Sobre el chat de Arraijan
El sol se cuela por la mañana entre los árboles del Parque Nacional Sarigua, a solo 20 minutos de Arraiján centro, donde algunos aprovechan la sombra de los almendros para tomar su café con una hojuela recién horneada en la panadería La Popular. El olor a pan recién hecho se mezcla con el de la tierra mojada en temporada de lluvias, cuando los caminos a La Chorrera se ponen rojos y resbaladizos. Aquí no hay prisa por llegar a ninguna parte: en el Mercado Público de Arraiján aún se regatea el precio de los plátanos maduros o el pescado fresco de las 5 de la madrugada, mientras los vendedores de *sancocho* gritan «¡caliente, caliente!» a las seis en punto.

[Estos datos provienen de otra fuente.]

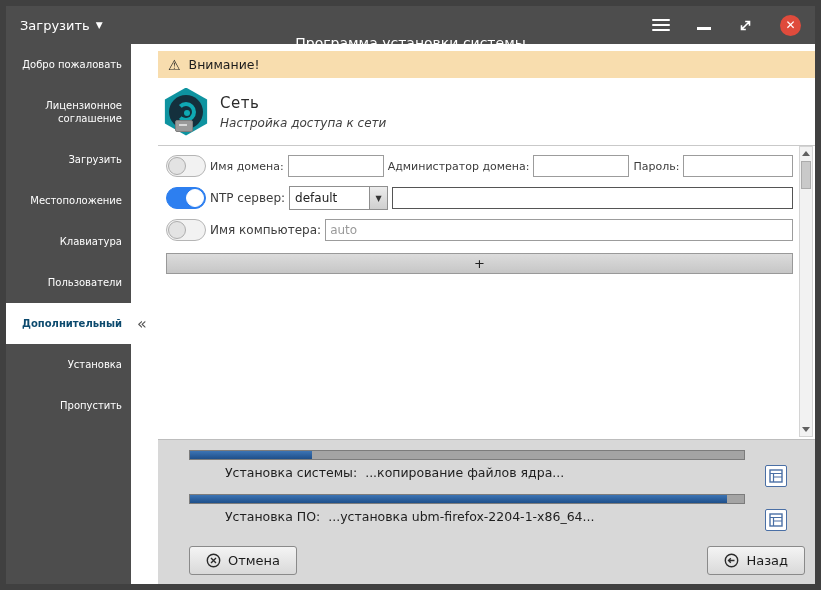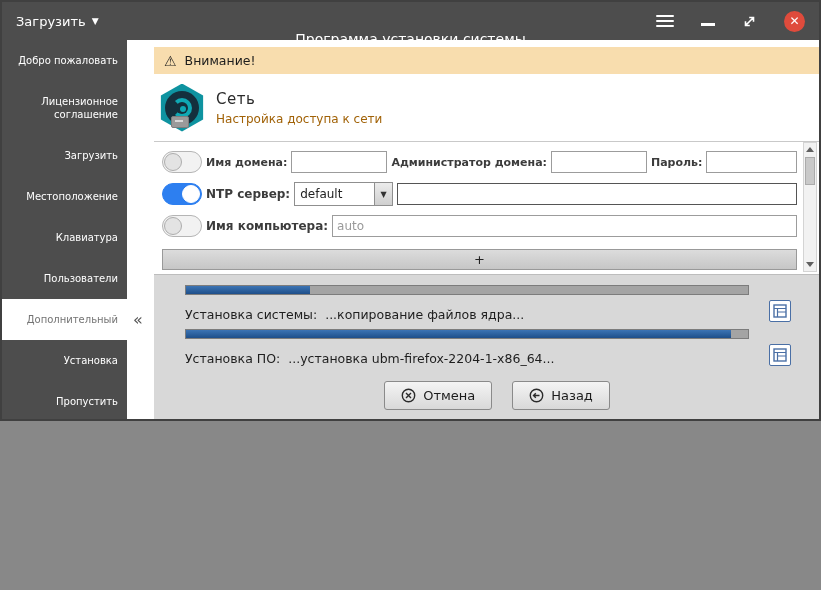--- a/index.html
+++ b/index.html
@@ -1,20 +1,20 @@
 <!DOCTYPE html>
 <html><head>
 <meta charset="utf-8">
 <style>
   * { margin:0; padding:0; box-sizing:border-box; }
   html,body { background:#888; }
   body { font-family:"DejaVu Sans","Liberation Sans",sans-serif; }
 
-  .window { position:relative; width:821px; height:421px; background:#fff;
-            border:2px solid #404040; overflow:hidden; }
+  .window { position:relative; width:821px; height:590px; background:#fff;
+            border:6px solid #404040; overflow:hidden; }
 
   
   .titlebar { position:absolute; top:0; left:0; right:0; height:38px;
               background:#4d4d4d; display:flex; align-items:center; color:#fff; }
   .load-btn { display:flex; align-items:center; gap:6px; padding:0 14px; height:100%;
               font-size:13px; cursor:pointer; }
   .load-caret { font-size:9px; }
   .tb-title { position:absolute; left:50%; transform:translateX(-50%);
               font-size:14px; white-space:nowrap;margin-top:36px; }
   .tb-icons { margin-left:auto; display:flex; align-items:center; gap:27px; padding-right:14px; }
@@ -23,21 +23,21 @@
   .min-btn { width:14px; height:3px; background:#fff; margin-top:6px; cursor:pointer; }
   .max-btn { cursor:pointer; display:flex; }
   .close-btn { width:21px; height:21px; border-radius:50%; background:#df4b3c;
                color:#fff; font-size:12px; font-weight:bold; display:flex;
                align-items:center; justify-content:center; cursor:pointer; }
 
   
   .sidebar { position:absolute; top:38px; left:0; bottom:0; width:125px; background:#4d4d4d; }
   .side-item { padding:14px 9px; text-align:right; color:#fff; font-size:10px;
                line-height:1.3; cursor:pointer; }
-  .side-item.active { background:#fff; color:#737373; }
+  .side-item.active { background:#fff; color:#0c4a6e;font-weight:bold; }
   .gap-col { position:absolute; top:38px; left:125px; bottom:0; width:27px; background:#fff; }
   .collapse-handle { position:absolute; top:270px; left:6px; font-size:16px; color:#555; cursor:pointer; }
 
   
   .content { position:absolute; top:38px; left:152px; right:0; bottom:0; background:#fff; }
 
   .warning-banner { position:absolute; top:7px; left:0; right:0; height:27px;
                     background:#f8ddae; display:flex; align-items:center; gap:8px;
                     padding:0 10px; font-size:12.5px; color:#1c1c1c; }
   .warn-icon { font-size:14px; color:#1c1c1c; }
@@ -51,27 +51,27 @@
                 border-radius:50%; background:#14303d; }
   .logo .swirl { position:absolute; left:14px; top:14px; width:20px; height:20px;
                  border-radius:50%; border:4px solid #0fa9b4; border-left-color:transparent; }
   .logo .dot { position:absolute; left:22px; top:22px; width:6px; height:6px;
                border-radius:50%; background:#0fa9b4; }
   .logo .tool { position:absolute; left:13px; top:32px; width:18px; height:12px;
                 background:#9a9a9a; border-radius:2px; border:1px solid #7d7d7d; }
   .logo .tool::after { content:""; position:absolute; left:3px; top:3px; width:8px;
                        height:2px; background:#d8d8d8; }
   .section-title { font-size:15px; color:#2b2b2b; letter-spacing:.5px; }
-  .section-subtitle { font-size:12px; color:#a16207; margin-top:4px; }
+  .section-subtitle { font-size:12px; color:#404040; margin-top:4px;font-style:italic; }
 
   
   .form-area { position:absolute; top:102px; left:0; right:0; bottom:145px;
                padding:9px 22px 0 8px; overflow:hidden; }
   .form-row { display:flex; align-items:center; gap:4px; margin-bottom:9px; }
-  .f-label { font-size:11px; color:#3c3c3c; white-space:nowrap;font-weight:bold; }
+  .f-label { font-size:11px; color:#3c3c3c; white-space:nowrap; }
   .f-label.md { font-size:12px; }
   .t-input { height:22px; border:1px solid #9c9c9c; background:#fff; font-size:12px;
              padding:0 4px; font-family:inherit; color:#222; }
   .t-input::placeholder { color:#9a9a9a; }
   .w95 { width:96px; } .w115 { flex:1 1 auto; min-width:90px; }
   .grow { flex:1 1 auto; }
   .ntp-wide { border-color:#555; }
 
   .toggle { position:relative; width:40px; height:22px; border-radius:11px;
             background:#f2f2f2; border:1px solid #b5b5b5; flex:0 0 auto; cursor:pointer; }
@@ -102,28 +102,28 @@
               border-top:5px solid #606060; }
   .sb-thumb { position:absolute; top:14px; left:1px; right:1px; height:28px;
               background:#c9c9c9; border:1px solid #ababab; cursor:grab; }
 
   
   .footer { position:absolute; left:0; right:0; bottom:0; height:145px; background:#d8d8d8;
             border-top:1px solid #bdbdbd; padding:10px 10px 0 31px; }
   .pg-group { position:relative; margin-bottom:7px; }
   .pg-track { height:10px; border:1px solid #7c7c7c; background:#a4a4a4; margin-right:60px; }
   .pg-fill { height:100%; background:linear-gradient(#3c74b4,#1e4f8a); }
-  .pg-row { display:flex; align-items:flex-end; margin-top:5px; padding-right:18px; }
+  .pg-row { display:flex; align-items:flex-start; margin-top:5px; padding-right:18px;margin-left:36px; }
   .pg-label { font-size:12.5px; color:#1e1e1e; }
   .pg-status { font-size:12.5px; color:#1e1e1e; margin-left:8px; }
   .log-btn { margin-left:auto; width:22px; height:22px; background:#fff;
              border:1px solid #4a6fa5; border-radius:2px; display:flex; align-items:center;
              justify-content:center; cursor:pointer; padding:0; }
 
-  .footer-buttons { display:flex; justify-content:center; gap:20px; margin-top:15px; position:relative; }
+  .footer-buttons { display:flex; justify-content:space-between; gap:20px; margin-top:15px; position:relative; }
   .btn { display:flex; align-items:center; gap:7px; height:29px; padding:0 16px;
          background:linear-gradient(#f4f4f4,#d9d9d9); border:1px solid #8a8a8a;
          border-radius:3px; font-size:13px; color:#1c1c1c; cursor:pointer; font-family:inherit; }
   .skip-btn { position:absolute; right:8px; top:0; display:flex; align-items:center; gap:7px;
               height:29px; padding:0 11px; background:#fff; border:1px solid #6f6f6f;
               border-radius:2px; font-size:13px; color:#1c1c1c; cursor:pointer; font-family:inherit; }
 </style>
 </head>
 <body>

Los fines de semana, el Puente de las Américas se llena de familias que van a Buenaventura a probar los mariscos en los puestos de la costa, o a pescar desde el muelle. Si prefieres algo más tranquilo, en el corregimiento de Nuevo Emperador aún se ven potreros con vacas pastando cerca de las casas de madera pintadas de colores. Eso sí, si vas por la carretera hacia Capira, no te pierdas el desvío hacia la quebrada de Río Grande: allí, entre piedras y guayacanes, algunos locales esconden sus hamacas para echarse la siesta al son del viento.